## ACTIVITY
The full listing, word for word and free of images, is the expected result.

BEGIN RECORD EXCERPTS

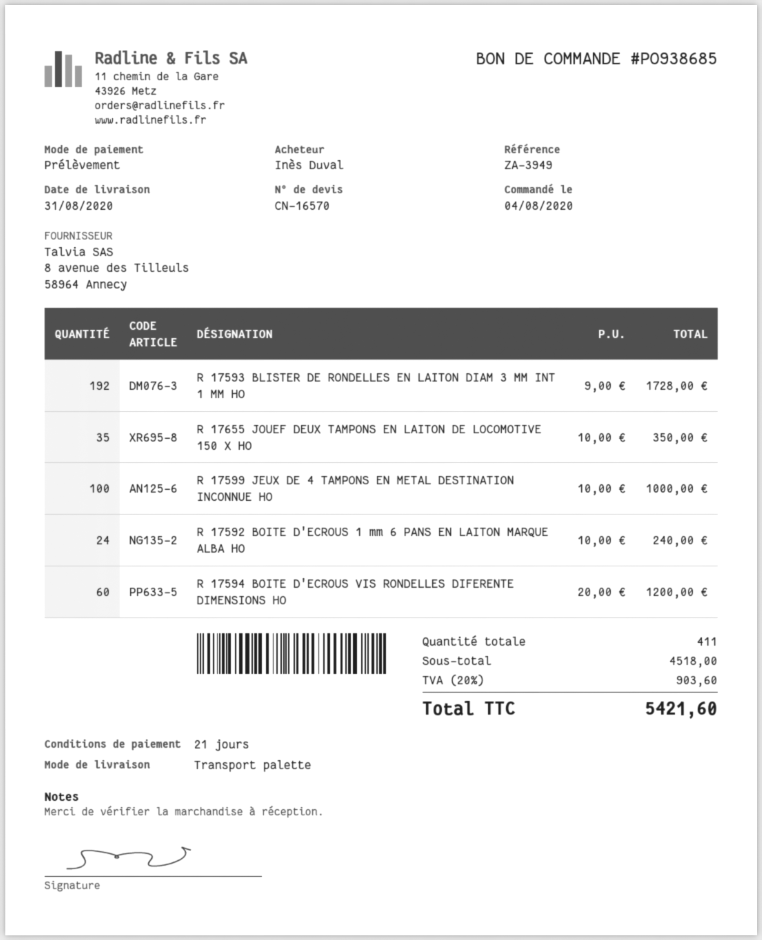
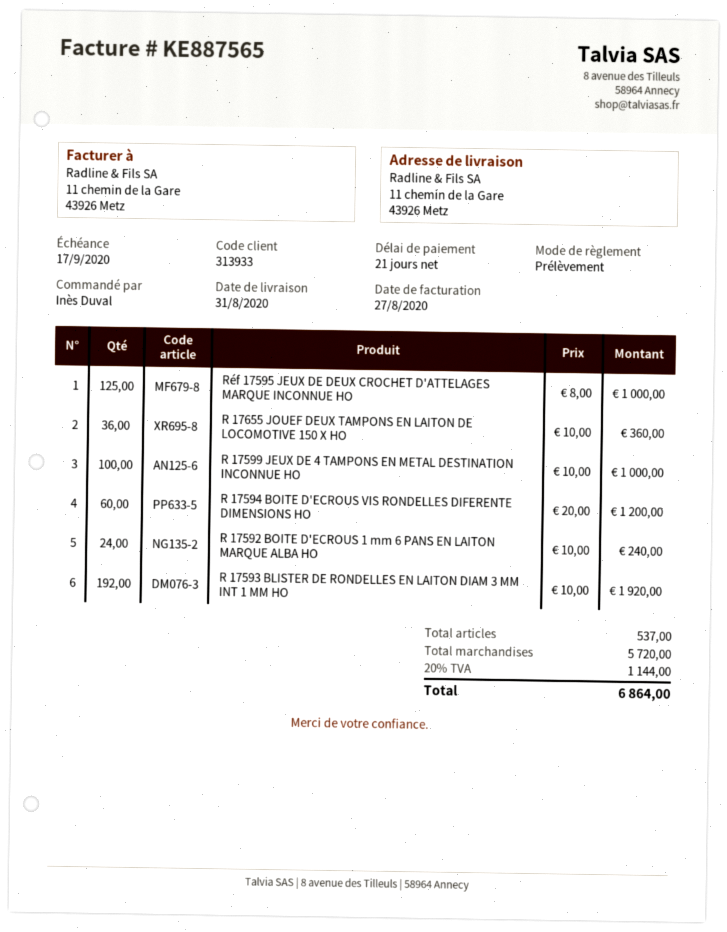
R 17593 BLISTER DE RONDELLES EN LAITON DIAM 3 MM INT 1 MM HO: 192 x 9.00 = 1728.00 -> 192 x 10.00 = 1920.00
R 17655 JOUEF DEUX TAMPONS EN LAITON DE LOCOMOTIVE 150 X HO: 35 x 10.00 = 350.00 -> 36 x 10.00 = 360.00
Réf 17595 JEUX DE DEUX CROCHET D'ATTELAGES MARQUE INCONNUE HO: none -> 125 x 8.00 = 1000.00
total quantity: 411 -> 537
subtotal: 4518.00 -> 5720.00
tax: 20% = 903.60 -> 20% = 1144.00
total: 5421.60 -> 6864.00

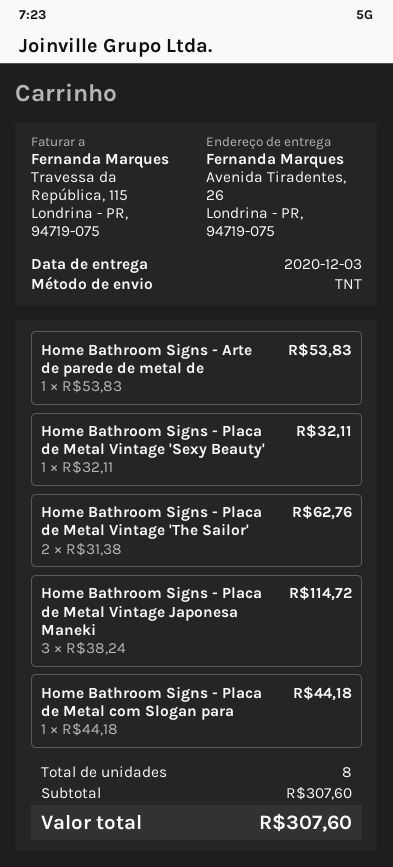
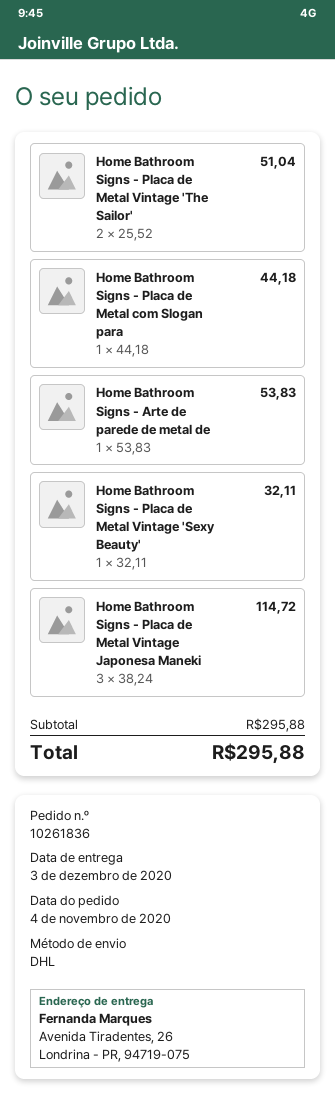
shipping method: TNT -> DHL
Home Bathroom Signs - Placa de Metal Vintage 'The Sailor': 2 x 31.38 = 62.76 -> 2 x 25.52 = 51.04
subtotal: 307.60 -> 295.88
total: 307.60 -> 295.88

END RECORD EXCERPTS

## TASK OUTPUT
R 17593 BLISTER DE RONDELLES EN LAITON DIAM 3 MM INT 1 MM HO: 192 x 9.00 = 1728.00 -> 192 x 10.00 = 1920.00
R 17655 JOUEF DEUX TAMPONS EN LAITON DE LOCOMOTIVE 150 X HO: 35 x 10.00 = 350.00 -> 36 x 10.00 = 360.00
Réf 17595 JEUX DE DEUX CROCHET D'ATTELAGES MARQUE INCONNUE HO: none -> 125 x 8.00 = 1000.00
total quantity: 411 -> 537
subtotal: 4518.00 -> 5720.00
tax: 20% = 903.60 -> 20% = 1144.00
total: 5421.60 -> 6864.00

shipping method: TNT -> DHL
Home Bathroom Signs - Placa de Metal Vintage 'The Sailor': 2 x 31.38 = 62.76 -> 2 x 25.52 = 51.04
subtotal: 307.60 -> 295.88
total: 307.60 -> 295.88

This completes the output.